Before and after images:
━━━

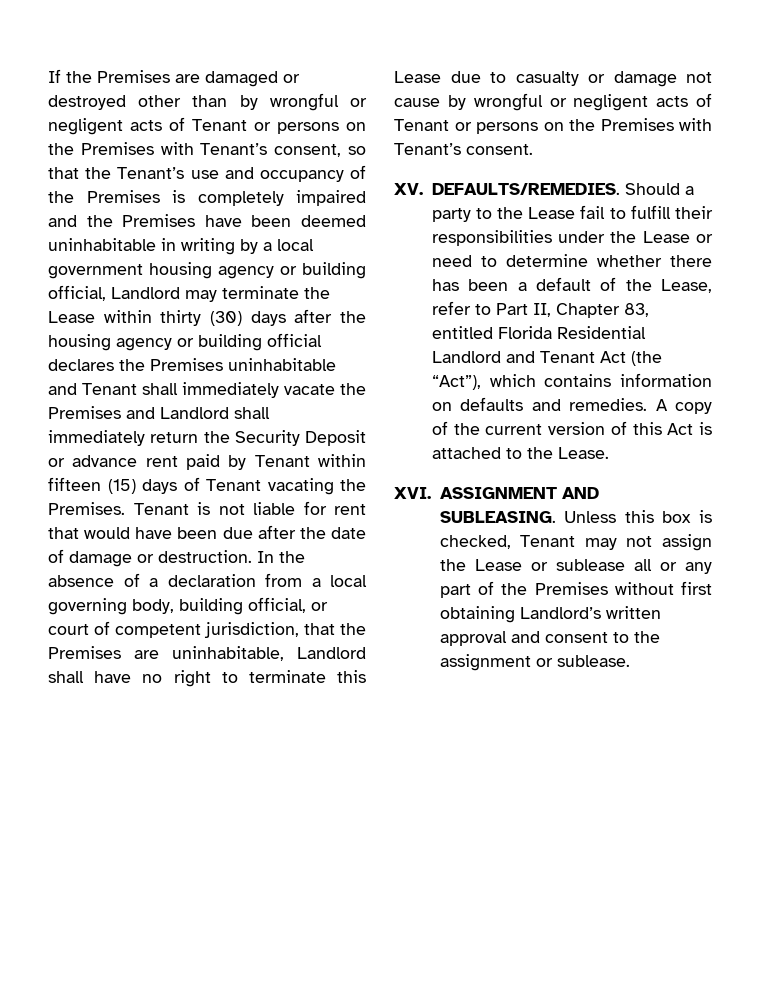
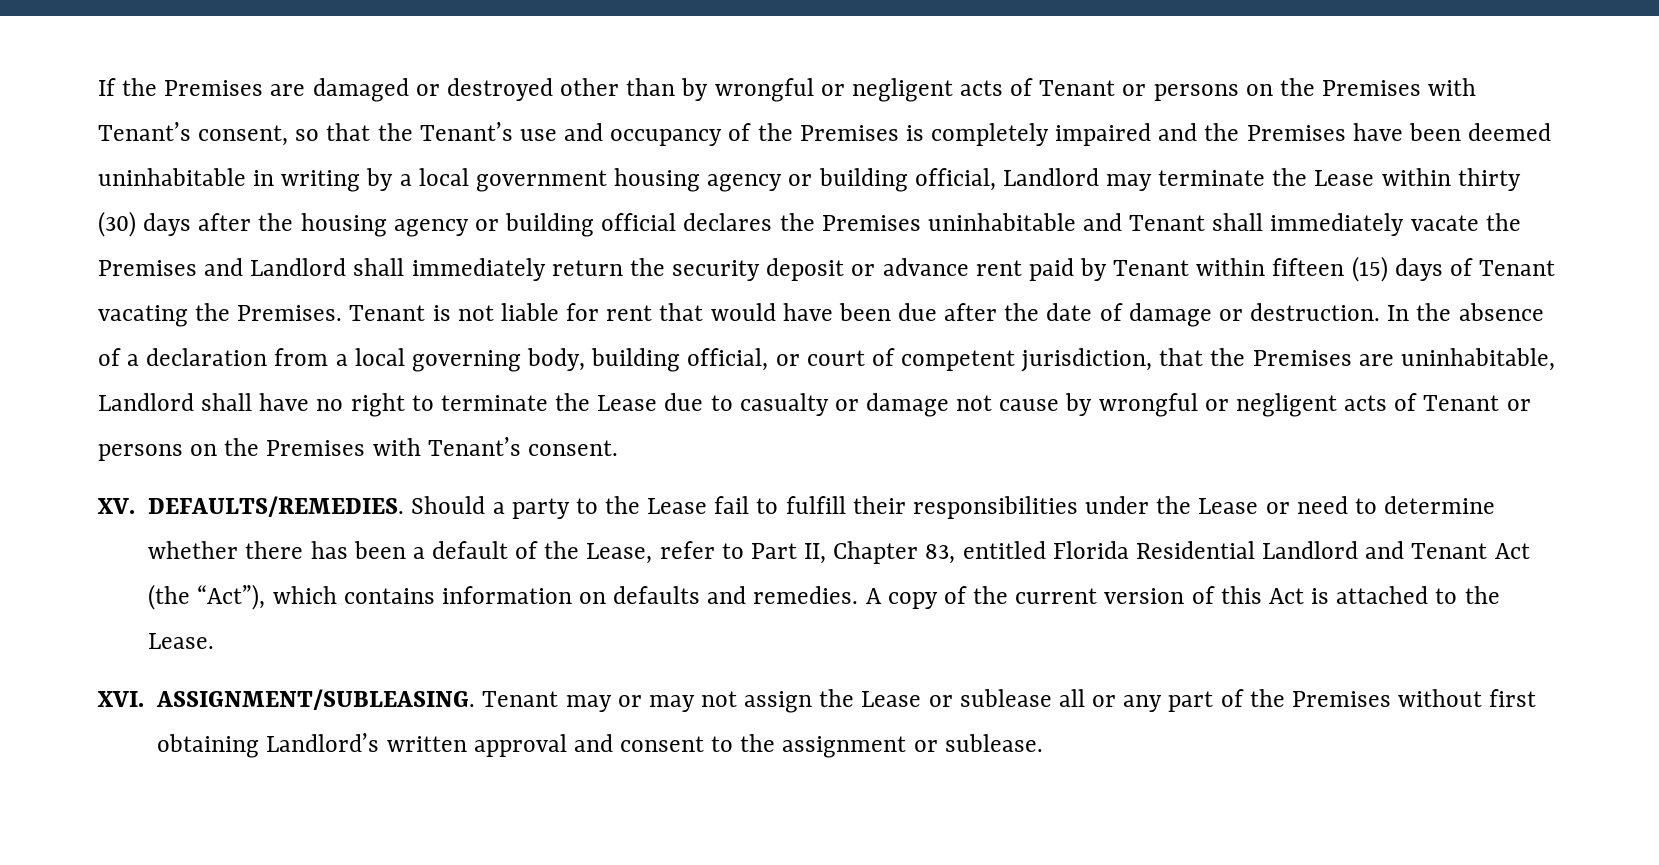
- If the Premises are damaged or destroyed other than by wrongful or negligent acts of Tenant or persons on the Premises with Tenant’s consent, so that the Tenant’s use and occupancy of the Premises is completely impaired and the Premises have been deemed uninhabitable in writing by a local government housing agency or building official, Landlord may terminate the Lease within thirty (30) days after the housing agency or building official declares the Premises uninhabitable and Tenant shall immediately vacate the Premises and Landlord shall immediately return the Security Deposit or advance rent paid by Tenant within fifteen (15) days of Tenant vacating the Premises.
+ If the Premises are damaged or destroyed other than by wrongful or negligent acts of Tenant or persons on the Premises with Tenant’s consent, so that the Tenant’s use and occupancy of the Premises is completely impaired and the Premises have been deemed uninhabitable in writing by a local government housing agency or building official, Landlord may terminate the Lease within thirty (30) days after the housing agency or building official declares the Premises uninhabitable and Tenant shall immediately vacate the Premises and Landlord shall immediately return the security deposit or advance rent paid by Tenant within fifteen (15) days of Tenant vacating the Premises.
- In the absence of a declaration from a local governing body, building official, or court of competent jurisdiction, that the Premises are uninhabitable, Landlord shall have no right to terminate this Lease due to casualty or damage not cause by wrongful or negligent acts of Tenant or persons on the Premises with Tenant’s consent.
+ In the absence of a declaration from a local governing body, building official, or court of competent jurisdiction, that the Premises are uninhabitable, Landlord shall have no right to terminate the Lease due to casualty or damage not cause by wrongful or negligent acts of Tenant or persons on the Premises with Tenant’s consent.
- XVI. ASSIGNMENT AND SUBLEASING. Unless this box is checked, Tenant may not assign the Lease or sublease all or any part of the Premises without first obtaining Landlord’s written approval and consent to the assignment or sublease.
+ XVI. ASSIGNMENT/SUBLEASING. Tenant may or may not assign the Lease or sublease all or any part of the Premises without first obtaining Landlord’s written approval and consent to the assignment or sublease.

━━━

WHAT IS REQUIRED: Among the entries above, which lines include "this"? List them all.

ANSWER:
- In the absence of a declaration from a local governing body, building official, or court of competent jurisdiction, that the Premises are uninhabitable, Landlord shall have no right to terminate this Lease due to casualty or damage not cause by wrongful or negligent acts of Tenant or persons on the Premises with Tenant’s consent.
- XVI. ASSIGNMENT AND SUBLEASING. Unless this box is checked, Tenant may not assign the Lease or sublease all or any part of the Premises without first obtaining Landlord’s written approval and consent to the assignment or sublease.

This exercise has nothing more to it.